How about a freeze on entitlement programs?
As anybody who has spent some time on Capitol Hill understands, discretionary
spending is an ever-declining portion of the overall budget. Most of the budget
is allocated for entitlement spending, with a growing percentage of the budget
going to pay for the interest on the debt.
Discretionary spending is kind of like spending for the health club, cable, the
home alarm system, clothes and restaurants in a family’s budget. Mandatory spending
is the money that goes to pay for rent (or the mortgage), the utility bills,
health insurance and taxes. Interest on the debt is, well, like interest on the
credit cards.
The biggest entitlement expenditures come with Medicare and Social Security. For
all of you old people out there, I know you think that Social Security is a
sacred trust, and that you paid in all of your lives and you damn well better
get your money back. I know, I have heard it before, from my own family.
But the fact of the matter is that most people get a lot more money out of
Social Security than they ever put in. The folks who are going to get screwed
are the younger Americans who are paying in now and having little chance in
seeing us solvent enough in the future to make up the difference.

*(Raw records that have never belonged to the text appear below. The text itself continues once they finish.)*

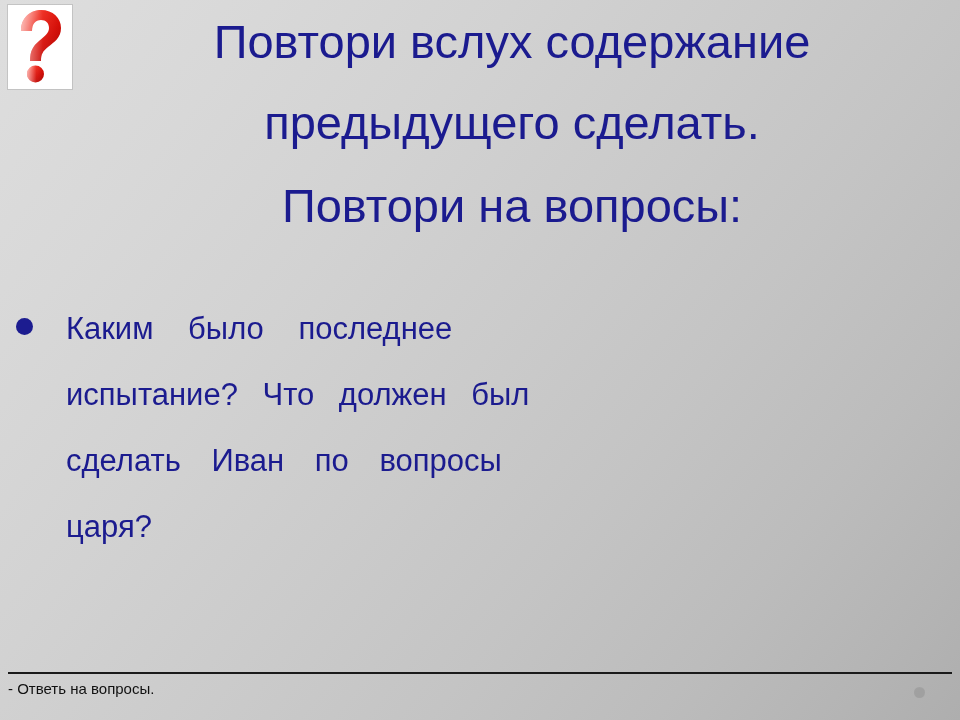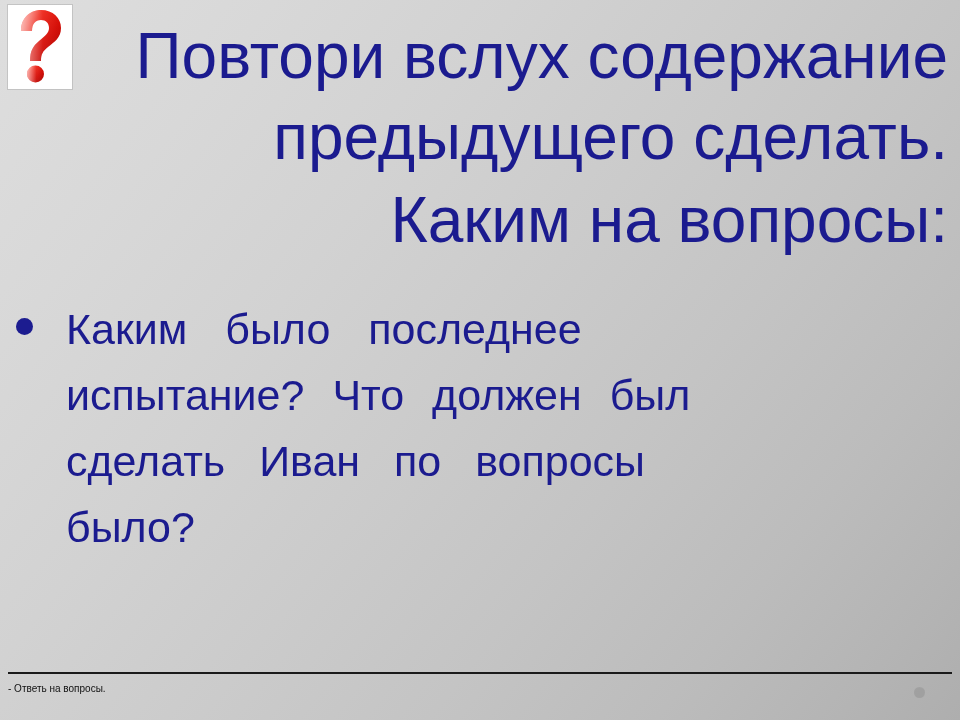--- a/index.html
+++ b/index.html
@@ -46,11 +46,11 @@
   #title-block {
     position: absolute;
     left: 76px;
-    top: 16px;
+    top: 2px;
     width: 872px;
-    text-align: right;
+    text-align: center;
     color: #1b1b8f;
-    font-size: 64px;
+    font-size: 47px;
     line-height: 80px;
     letter-spacing: 0px;
     white-space: nowrap;

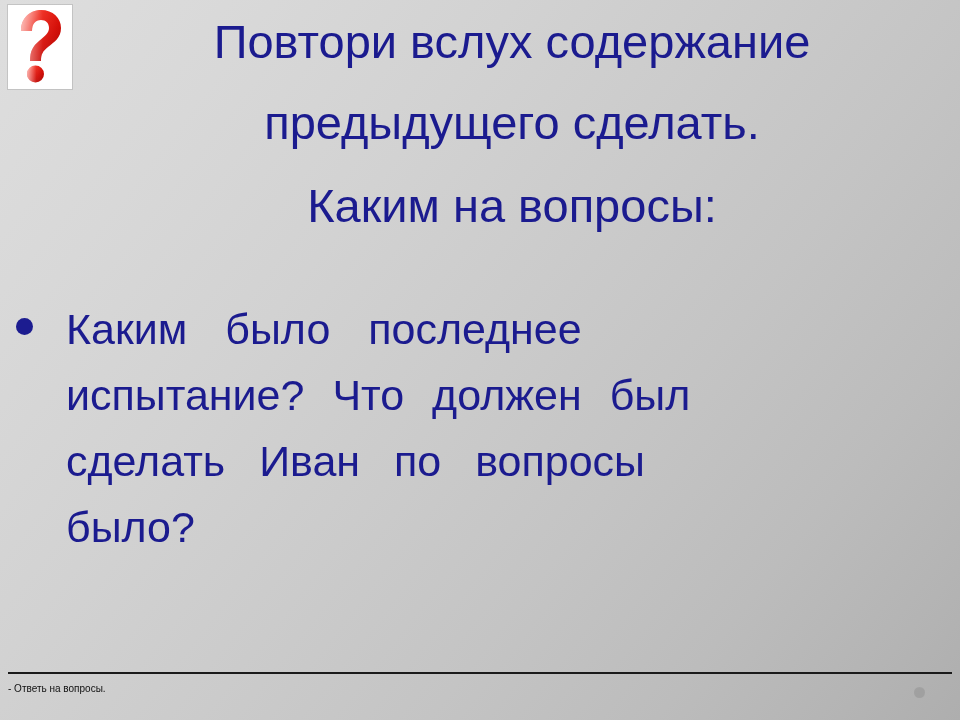--- a/index.html
+++ b/index.html
@@ -181,7 +181,7 @@
   <div id="title-block">
     <span class="title-line l1">Повтори вслух содержание</span>
     <span class="title-line l2">предыдущего сделать.</span>
-    <span class="title-line l3">Каким на вопросы:</span>
+    <span class="title-line l3">Повтори на вопросы:</span>
   </div>
 
   <div id="body-block">

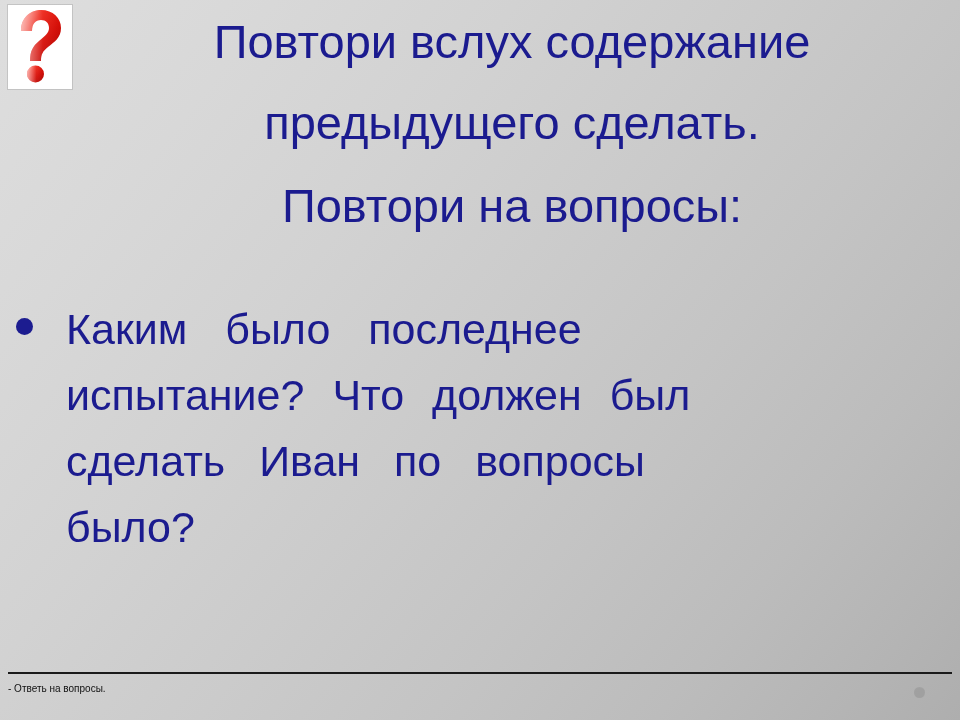--- a/index.html
+++ b/index.html
@@ -84,7 +84,7 @@
   .bullet-text {
     display: block;
     color: #1b1b8f;
-    font-size: 43px;
+    font-size: 31px;
     line-height: 66px;
     text-align: justify;
     text-align-last: left;

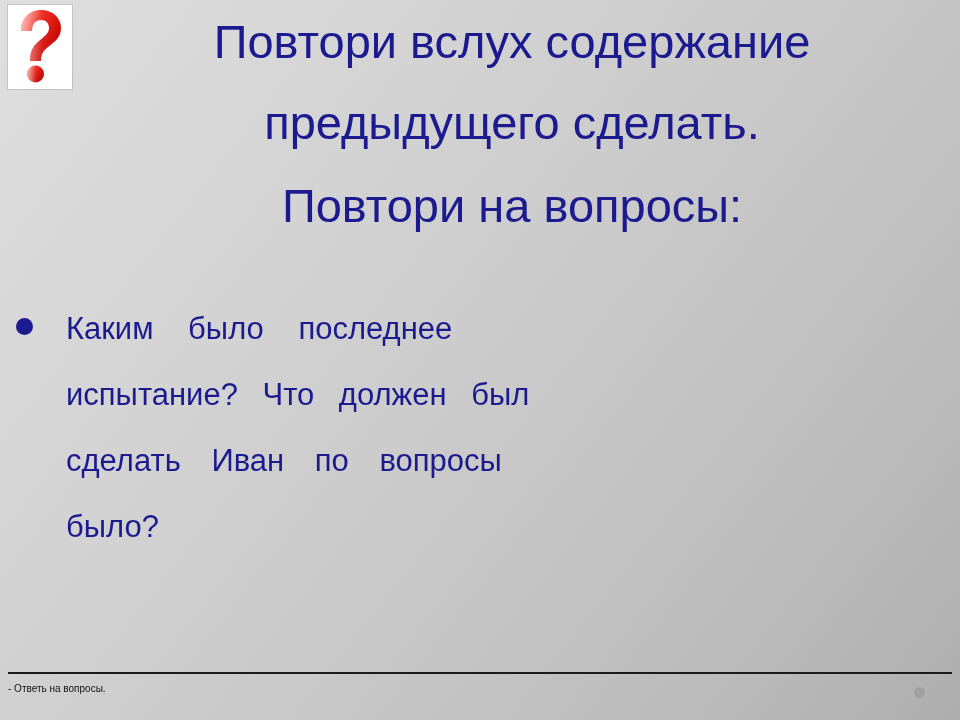--- a/index.html
+++ b/index.html
@@ -191,7 +191,7 @@
         <span class="tline j1">Каким было последнее</span>
         <span class="tline j2">испытание? Что должен был</span>
         <span class="tline j3">сделать Иван по вопросы</span>
-        <span class="tline j4">было?</span>
+        <span class="tline j4">царя?</span>
       </span>
     </div>
   </div>

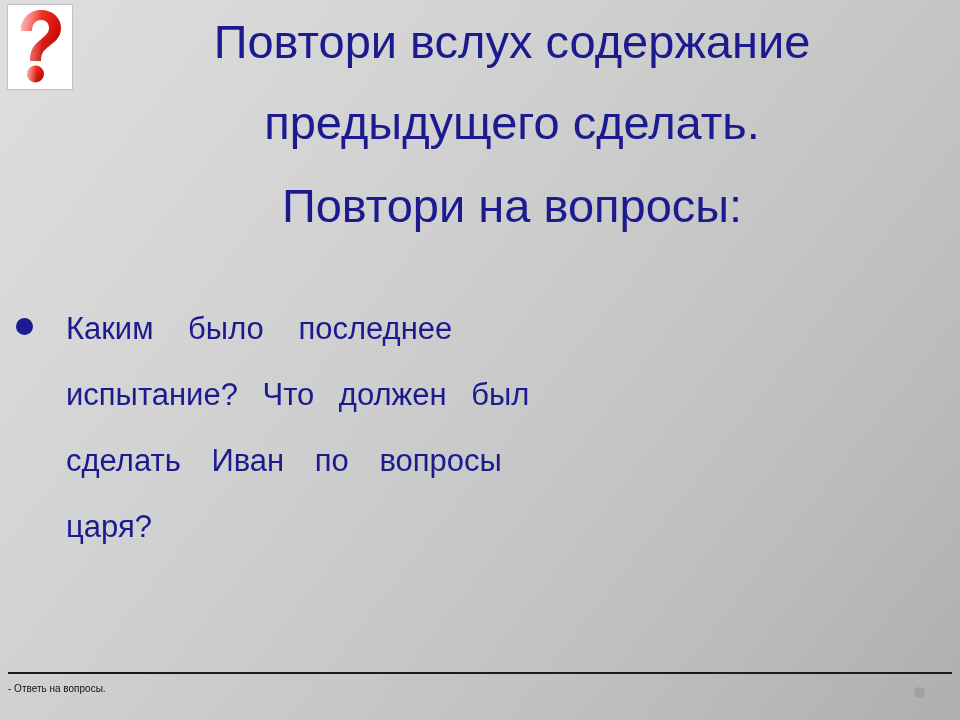--- a/index.html
+++ b/index.html
@@ -114,7 +114,7 @@
     top: 678px;
     width: 700px;
     color: #111111;
-    font-size: 10px;
+    font-size: 15px;
     line-height: 22px;
     white-space: nowrap;
   }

But for older set, that is not their concern. Their concern is to get their
money back and then some, because they were told that Social Security was a
sacred trust, and the long-term financial health of this country is something
to worry about far into the future, and not now.
David Brooks had a fascinating column today in The New York Times about old people. His point is that getting older
ain’t so bad, and that you can teach old dogs new tricks. As he put it:
Older people retain their ability to remember emotionally nuanced
events. They are able to integrate memories from their left and right
hemispheres. Their brains reorganize to help compensate for the effects of
aging. A series of longitudinal studies, begun decades ago, are producing a
rosier portrait of life after retirement. These studies don’t portray old age
as surrender or even serenity. They portray it as a period of development — and
they’re not even talking about über-oldsters jumping out of airplanes. People
are most unhappy in middle age and report being happier as they get older. This
could be because as people age they pay less attention to negative emotional
stimuli …
Of course, that happiness could also be because older people don’t work as hard
or as much, because they get their Social Security checks on time and they get
most of their medical care paid for by the government.
But, as I have said in the past, we can’t afford to have people retire at age
62 if they are going to live until they are 92. It is bad for our fiscal
health, it is bad for the mental health of retirees and it is bad for this
country if we are not tapping into the talents and the experience of our oldest
citizens.
When I wrote about this in a CNN.com column last year, I had several people e-mail
me that they wanted to work, but once they got close to 60, companies made them
take early retirement and then they couldn’t find another job.
Well, if that is the case, and I strongly suspect that it is, we must change
the laws to make firing on the basis of age more difficult. We also must find
ways to get older Americans back in the workforce doing the things they love to
do.
I doubt it is feasible to actually freeze entitlement spending for three years,
but we should find out if it is. My friend Billy Pitts always talks about
finding greater efficiencies in entitlement spending by establishing error
rates and then ratcheting down on them on a yearly basis. Sounds good to me.
But I bet that if you said to the country, “OK, folks, we are going freeze
spending on the entire budget for one year,” there wouldn’t be revolution in
the streets. There would be some real discomfort, sure. But such an action
would inspire agencies at all levels to find some true efficiencies, especially
with Social Security and Medicare, which is where our biggest long-term
financial problems can be found.
And one of the ways we have to come to grips with our long-term fiscal picture
is to change the way we look at old age in this country. People shouldn’t be
expected to do nothing from the ages of 65 to 85. They do better, and we will
do better as a society, if they have something to do in the golden years.